Sclérose latérale primitive

star-209371_1280Il s’agit d’une maladie neurologique débutant vers 50 ans, progressive, touchant le neurone moteur mais sans signe périphérique contrairement à la SLA. Certaines sont des formes pures, d’autres sont des SLA avec atteinte centrale prédominante enfin certaines dites SLP « plus » sont associées à d’autres pathologies neuro dégénératives de type Parkinson ou troubles intellectuels. Son évolution est beaucoup plus lente qu’une SLA.

Sur le plan clinique, fatigue, réflexes très vifs,  troubles bulbaires avec une gêne à l’articulation (dysarthrie), « rire et pleurer spasmodique » (sorte d’instabilité de l’émotion responsable de spasmes de rires ou de pleurs).

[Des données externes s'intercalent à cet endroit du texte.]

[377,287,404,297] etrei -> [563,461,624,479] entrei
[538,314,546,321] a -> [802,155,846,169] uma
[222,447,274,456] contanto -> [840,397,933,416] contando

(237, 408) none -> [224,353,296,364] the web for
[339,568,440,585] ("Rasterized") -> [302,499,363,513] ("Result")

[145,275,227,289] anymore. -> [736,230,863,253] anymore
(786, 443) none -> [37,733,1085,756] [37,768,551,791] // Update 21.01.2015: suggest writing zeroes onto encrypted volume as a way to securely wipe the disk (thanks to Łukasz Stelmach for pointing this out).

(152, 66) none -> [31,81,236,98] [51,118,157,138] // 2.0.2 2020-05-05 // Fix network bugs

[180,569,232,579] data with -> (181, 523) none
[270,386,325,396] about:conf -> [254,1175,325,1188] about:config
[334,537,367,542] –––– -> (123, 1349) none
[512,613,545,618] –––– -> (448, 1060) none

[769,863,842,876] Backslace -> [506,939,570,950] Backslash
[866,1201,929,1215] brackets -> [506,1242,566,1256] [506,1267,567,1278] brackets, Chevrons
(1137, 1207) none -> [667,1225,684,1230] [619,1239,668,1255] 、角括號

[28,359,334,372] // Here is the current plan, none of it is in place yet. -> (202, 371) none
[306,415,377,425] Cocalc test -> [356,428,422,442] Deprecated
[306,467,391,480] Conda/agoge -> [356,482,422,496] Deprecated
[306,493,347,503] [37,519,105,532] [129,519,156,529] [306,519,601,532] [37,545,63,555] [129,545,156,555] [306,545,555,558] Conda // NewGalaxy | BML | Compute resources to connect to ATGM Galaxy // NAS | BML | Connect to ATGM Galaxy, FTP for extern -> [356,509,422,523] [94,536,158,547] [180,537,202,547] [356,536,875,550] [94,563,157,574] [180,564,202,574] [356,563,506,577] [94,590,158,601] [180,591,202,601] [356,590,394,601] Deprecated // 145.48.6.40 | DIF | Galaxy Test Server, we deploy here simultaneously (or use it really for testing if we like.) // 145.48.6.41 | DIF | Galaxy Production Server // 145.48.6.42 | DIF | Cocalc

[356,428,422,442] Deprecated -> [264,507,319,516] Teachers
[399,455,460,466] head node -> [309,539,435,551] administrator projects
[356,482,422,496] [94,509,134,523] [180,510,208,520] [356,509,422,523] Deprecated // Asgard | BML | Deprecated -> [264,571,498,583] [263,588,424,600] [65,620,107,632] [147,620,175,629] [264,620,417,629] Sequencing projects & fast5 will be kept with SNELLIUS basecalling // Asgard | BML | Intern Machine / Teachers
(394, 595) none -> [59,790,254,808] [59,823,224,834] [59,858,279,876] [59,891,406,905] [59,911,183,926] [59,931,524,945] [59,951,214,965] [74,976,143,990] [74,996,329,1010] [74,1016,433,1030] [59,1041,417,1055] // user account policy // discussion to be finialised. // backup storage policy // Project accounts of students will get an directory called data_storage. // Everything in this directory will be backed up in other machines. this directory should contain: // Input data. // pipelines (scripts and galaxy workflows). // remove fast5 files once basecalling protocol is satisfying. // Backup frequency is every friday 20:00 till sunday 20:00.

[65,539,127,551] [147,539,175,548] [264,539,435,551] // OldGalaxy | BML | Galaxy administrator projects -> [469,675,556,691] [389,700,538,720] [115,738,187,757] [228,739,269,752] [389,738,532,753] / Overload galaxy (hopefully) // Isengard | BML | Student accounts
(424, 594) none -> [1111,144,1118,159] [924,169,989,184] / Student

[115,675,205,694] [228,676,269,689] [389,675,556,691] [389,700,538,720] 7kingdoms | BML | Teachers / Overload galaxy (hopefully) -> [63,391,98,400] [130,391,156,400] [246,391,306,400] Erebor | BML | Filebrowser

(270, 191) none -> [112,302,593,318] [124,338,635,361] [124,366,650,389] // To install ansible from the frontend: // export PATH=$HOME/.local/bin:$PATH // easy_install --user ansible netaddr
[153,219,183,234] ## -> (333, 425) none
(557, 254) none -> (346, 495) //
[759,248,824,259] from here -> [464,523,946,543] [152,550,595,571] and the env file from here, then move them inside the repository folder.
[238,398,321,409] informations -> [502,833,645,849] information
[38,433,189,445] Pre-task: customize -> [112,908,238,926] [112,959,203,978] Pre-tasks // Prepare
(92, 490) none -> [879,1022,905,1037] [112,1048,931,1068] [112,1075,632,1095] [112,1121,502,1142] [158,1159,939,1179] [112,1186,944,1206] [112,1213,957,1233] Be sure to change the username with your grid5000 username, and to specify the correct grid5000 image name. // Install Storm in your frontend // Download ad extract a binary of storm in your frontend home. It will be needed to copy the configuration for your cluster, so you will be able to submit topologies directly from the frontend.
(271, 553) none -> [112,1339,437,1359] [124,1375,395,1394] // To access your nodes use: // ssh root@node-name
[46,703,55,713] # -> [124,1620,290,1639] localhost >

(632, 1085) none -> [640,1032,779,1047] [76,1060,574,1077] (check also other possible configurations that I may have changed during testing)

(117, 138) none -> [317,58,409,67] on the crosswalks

Plusieurs formes évolutives soit ascendantes, soit asymétriques. Assez souvent des signes frontaux existent : syndrome dysexécutif (ce sont des fonctions qui administrent, supervisent et contrôlent toutes les fonctions du langage, de la mémoire, action, reconnaissance et raisonnement permettant la stratégie et planification de l’action avec déclenchement des procédures adéquates, les fonctions d’arrêt ou de mise en route d’ajustements.  La conséquence en est la persévération : au niveau de l’idée, du verbal, du gestuel ou du graphisme, la non inhibition d’automatisme, des réponses inadaptées, la non conscience du trouble).